From its opening, mind-blowing tease to its hilariously somber coda, Russ Meyer’s brilliantly colored, brilliantly bizarre 1970 classic (scripted by Roger Ebert, it was Meyer’s first major-studio release) stands well enough on its own. But in this two-disc package you also get commentaries (one by Ebert, one by cast members); a giddy making-of doc; featurettes spotlighting the film’s rockin’ tunes, groovy dialogue, and more; and screen tests featuring future Carrie Nation members Cynthia Meyers (Casey) and Marcia McBroom (Pet).

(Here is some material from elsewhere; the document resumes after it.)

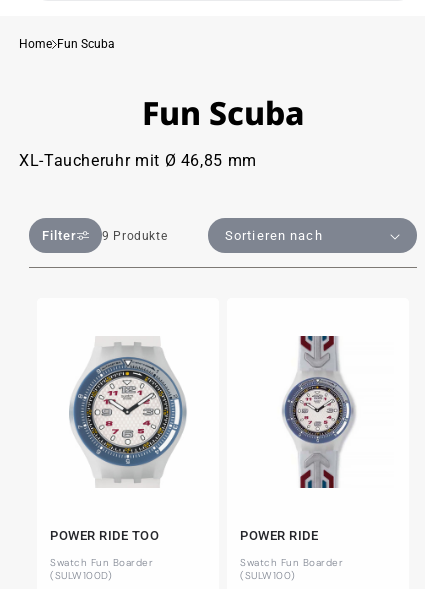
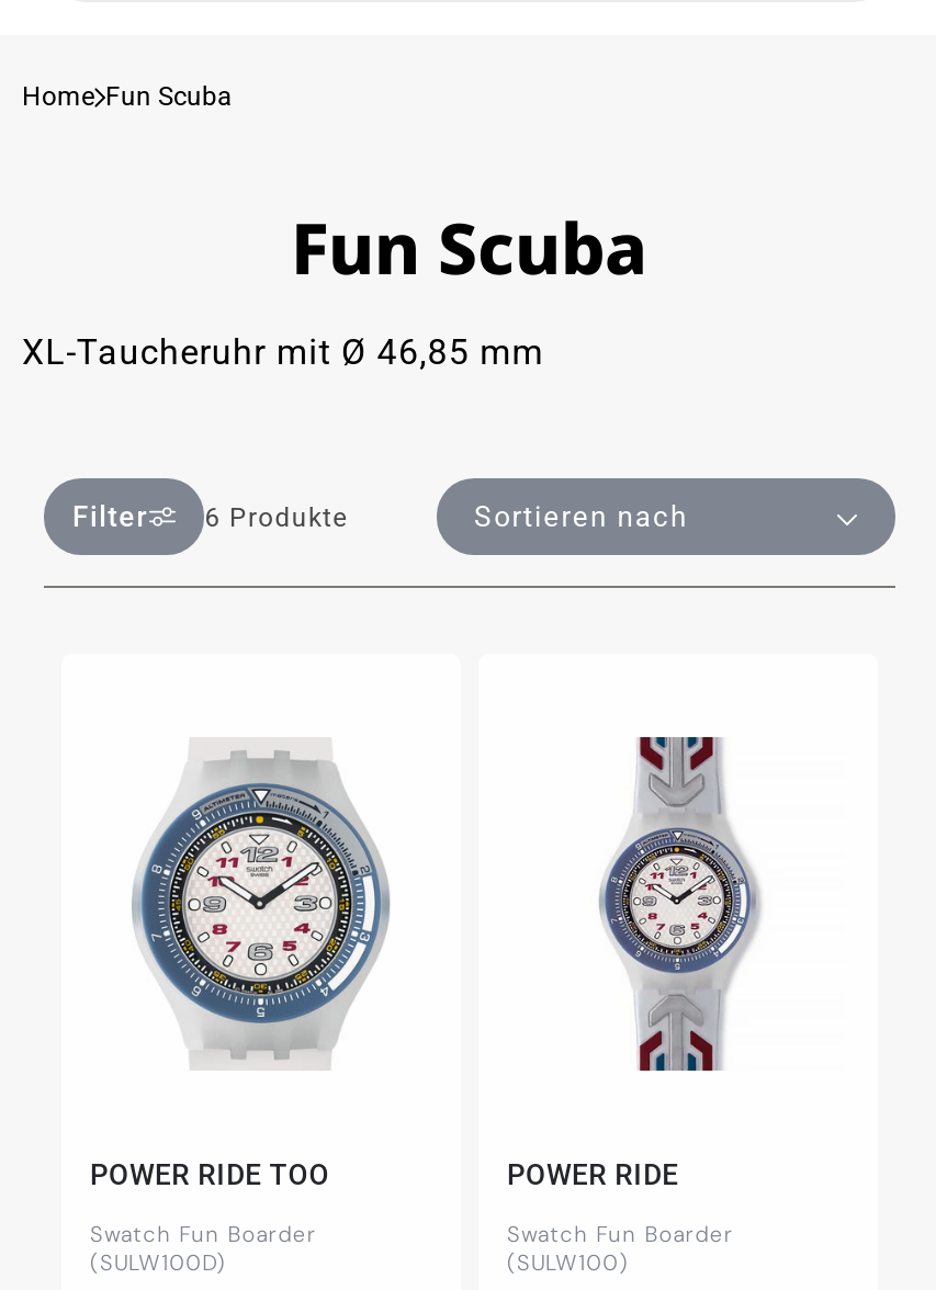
[42,228,167,243] Filter 9 Produkte -> [72,500,347,533] Filter 6 Produkte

But it gets better, superwoman. This week, pry your sweaty claws off your BVD DVD and look on up at Peaches Christ, who’ll be hosting a reunion of stars McBroom, Erica Gavin (Roxanne), and John La Zar (Ronnie “Z-Man” Barzell). Midnight Mass unspools two nights of gentle people and mayonnaise on the big screen, and the cast — currently on a mini–promo tour that also includes stops in Austin, Los Angeles, and Phoenix — will descend on Amoeba with Peaches for a DVD signing.
“This is gonna be so much fun for me,” La Zar enthuses over the phone from LA. “San Francisco is my hometown — I was raised in the Richmond District, 36th Avenue right off Fulton. This will be the first time I’ve worked in San Francisco since [I performed with] American Conservatory Theater in 1967.”
Cast as the Phil Spector–ish, flowery-tongued Z-Man after he was spotted by 20th Century Fox scouts doing a play in Hawaii (“They needed a young man who could do kind of a weird classical thing”), La Zar isn’t surprised BVD has enthralled a new generation of fans. “It’s a youth film, isn’t it — there’s still a rebelliousness to it.”
La Zar reveals he wasn’t initially fond of the film’s most memorable line — “This is my happening, and it freaks me out!” — later aped in the Ghost World comic and by Austin Powers, among others. “I thought the line sucked, but Russ Meyer shamed me into it. He said, ‘You’re an actor, aren’t you?’ And lo and behold, that’s what I’m most famous for in the film!”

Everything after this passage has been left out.